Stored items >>

******************************

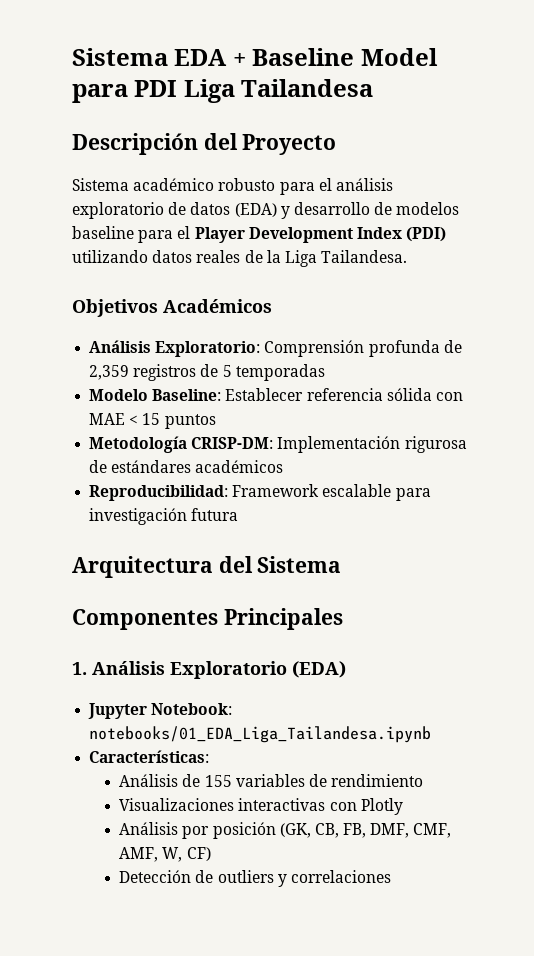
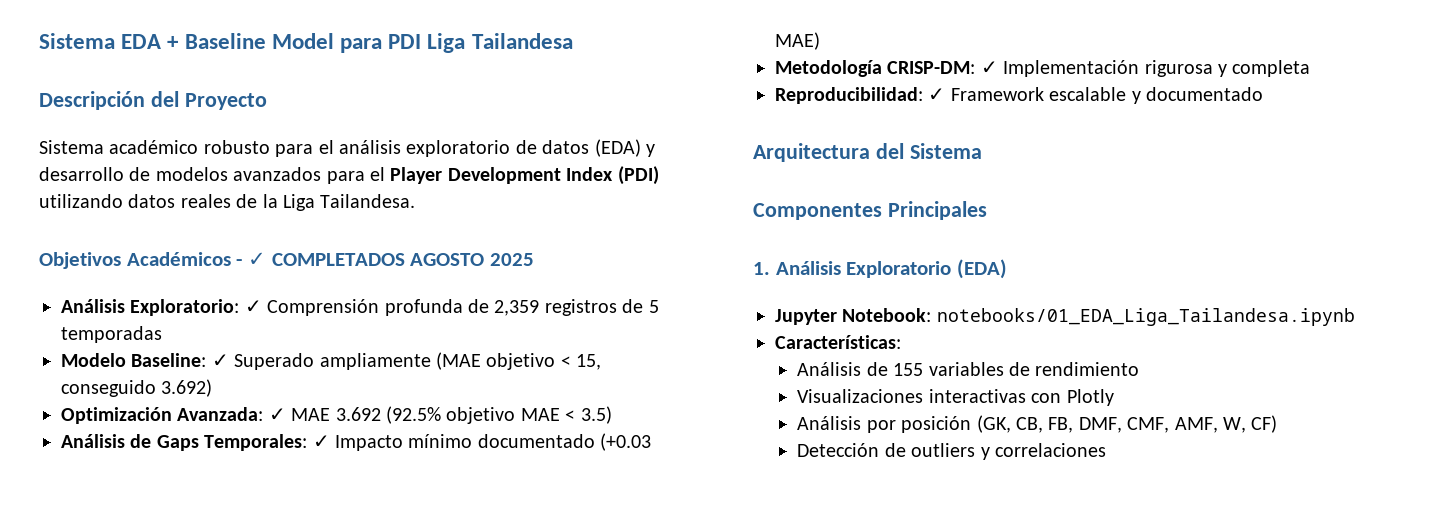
- Sistema académico robusto para el análisis exploratorio de datos (EDA) y desarrollo de modelos baseline para el Player Development Index (PDI) utilizando datos reales de la Liga Tailandesa.
+ Sistema académico robusto para el análisis exploratorio de datos (EDA) y desarrollo de modelos avanzados para el Player Development Index (PDI) utilizando datos reales de la Liga Tailandesa.
- Objetivos Académicos
+ Objetivos Académicos - ✓ COMPLETADOS AGOSTO 2025
- Análisis Exploratorio: Comprensión profunda de 2,359 registros de 5 temporadas
+ Análisis Exploratorio: ✓ Comprensión profunda de 2,359 registros de 5 temporadas
- Modelo Baseline: Establecer referencia sólida con MAE < 15 puntos
+ Modelo Baseline: ✓ Superado ampliamente (MAE objetivo < 15, conseguido 3.692)
+ Optimización Avanzada: ✓ MAE 3.692 (92.5% objetivo MAE < 3.5)
+ Análisis de Gaps Temporales: ✓ Impacto mínimo documentado (+0.03 MAE)
- Metodología CRISP-DM: Implementación rigurosa de estándares académicos
+ Metodología CRISP-DM: ✓ Implementación rigurosa y completa
- Reproducibilidad: Framework escalable para investigación futura
+ Reproducibilidad: ✓ Framework escalable y documentado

******************************

About this task >>
When you copy the entries, keep every word exactly as it stands and drop any pictures.

Task result >>
- Sistema académico robusto para el análisis exploratorio de datos (EDA) y desarrollo de modelos baseline para el Player Development Index (PDI) utilizando datos reales de la Liga Tailandesa.
+ Sistema académico robusto para el análisis exploratorio de datos (EDA) y desarrollo de modelos avanzados para el Player Development Index (PDI) utilizando datos reales de la Liga Tailandesa.
- Objetivos Académicos
+ Objetivos Académicos - ✓ COMPLETADOS AGOSTO 2025
- Análisis Exploratorio: Comprensión profunda de 2,359 registros de 5 temporadas
+ Análisis Exploratorio: ✓ Comprensión profunda de 2,359 registros de 5 temporadas
- Modelo Baseline: Establecer referencia sólida con MAE < 15 puntos
+ Modelo Baseline: ✓ Superado ampliamente (MAE objetivo < 15, conseguido 3.692)
+ Optimización Avanzada: ✓ MAE 3.692 (92.5% objetivo MAE < 3.5)
+ Análisis de Gaps Temporales: ✓ Impacto mínimo documentado (+0.03 MAE)
- Metodología CRISP-DM: Implementación rigurosa de estándares académicos
+ Metodología CRISP-DM: ✓ Implementación rigurosa y completa
- Reproducibilidad: Framework escalable para investigación futura
+ Reproducibilidad: ✓ Framework escalable y documentado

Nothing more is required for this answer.